Fighting Hunger Right: IFPRI Findings and Your Donation

If you are in the businesses of caring about the world’s poorest people, you know that they have entered into a new and very scary phase of allocating more and more of their wages towards buying food.

We’ve talk about the food crisis often. High food prices are something the wealthy grumble about; for the poor they translate into actual hunger pangs and undernourished bodies.

A report from the International Food Policy Research Institute (IFPRI) reiterates a lot of what we already know. The food crisis is caused by “growing demand for biofuels, extreme weather and climate change, and increased financial activity through commodity futures markets…These challenges are exacerbated by historically low levels of grain reserves, export markets for staple commodities that are highly concentrated in a few countries, and lack of timely, accurate information on food production, stock levels, and price forecasting, which can lead to overreaction by policymakers and soaring prices.”

While Asian countries have taken great strides in lowering the incidences of malnourished people since 1990, Africa remains a place where people struggle to get enough to eat. However, one nation, Ghana, has lowered its ‘Hunger Index score’ (meaning it has become a place where more people get enough to eat and fewer children are malnourished die before the age of five).

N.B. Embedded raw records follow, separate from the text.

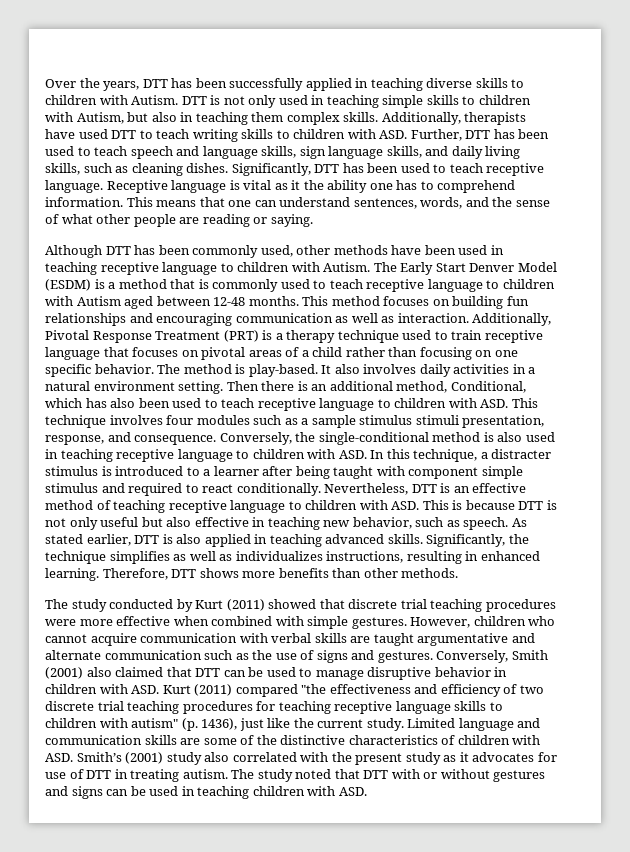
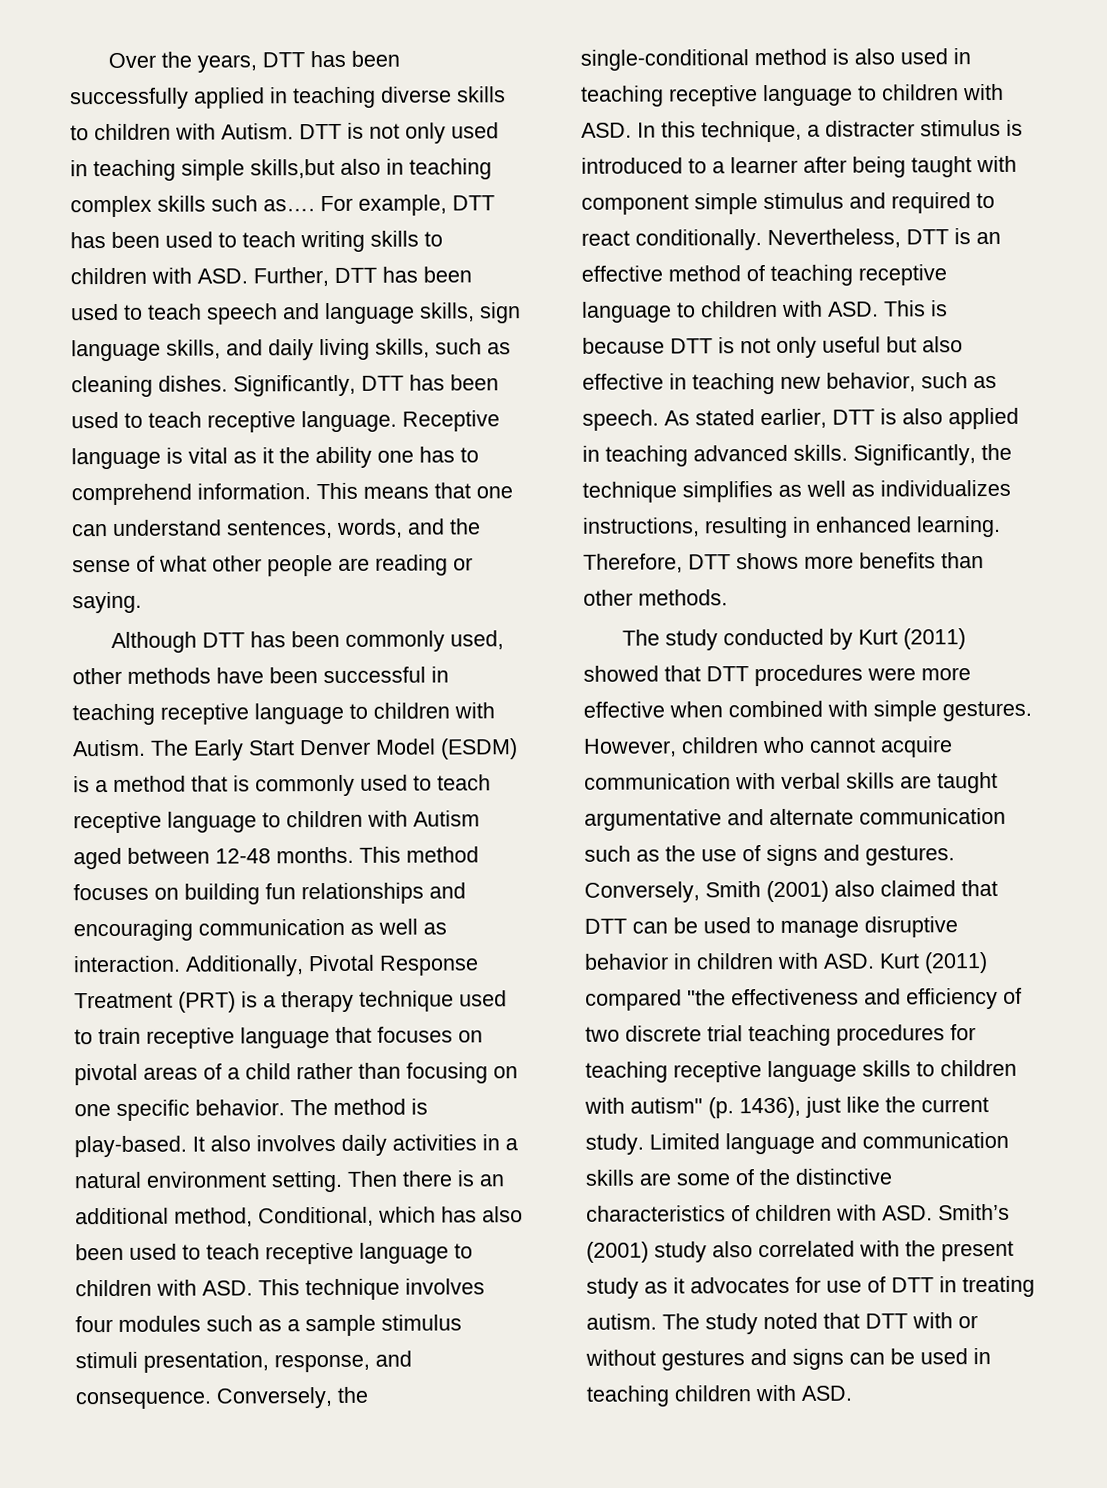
- DTT is not only used in teaching simple skills to children with Autism, but also in teaching them complex skills. Additionally, therapists have used DTT to teach writing skills to children with ASD. Further, DTT has been used to teach speech and language skills, sign language skills, and daily living skills, such as cleaning dishes.
+ DTT is not only used in teaching simple skills,but also in teaching complex skills such as…. For example, DTT has been used to teach writing skills to children with ASD. Further, DTT has been used to teach speech and language skills, sign language skills, and daily living skills, such as cleaning dishes.
- Although DTT has been commonly used, other methods have been used in teaching receptive language to children with Autism.
+ Although DTT has been commonly used, other methods have been successful in teaching receptive language to children with Autism.
- The study conducted by Kurt (2011) showed that discrete trial teaching procedures were more effective when combined with simple gestures.
+ The study conducted by Kurt (2011) showed that DTT procedures were more effective when combined with simple gestures.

How did Ghanaians do it? The IFPRI attributes it to “a combination of investments in agriculture, rural development, education, and health, including strong increases in the rate of immunization against common childhood diseases.”

This particular finding is encouraging to us, and should be to you. Think about it. Your donations constitute precisely these kinds of investments. Your donations mean that agriculture, rural development, education, and health are being bolstered in small villages across the world where hunger is a serious problem. Where governments might be failing to make these kinds of investments, you, as a compassionate and active friend of the poor, are stepping in. You are getting the job done. Even if you do it more slowly than a national government with the political will to make good policy decisions could, you are doing it. You are on the right track.

Our feeling has always been that we shouldn’t wait for any government to take care of what we are ready and able to accomplish. When we read reports like the IFPRI’s, we can be encouraged - and hopefully even more motivated - to stay the course of solving the problem of hunger by making the right kind of investments.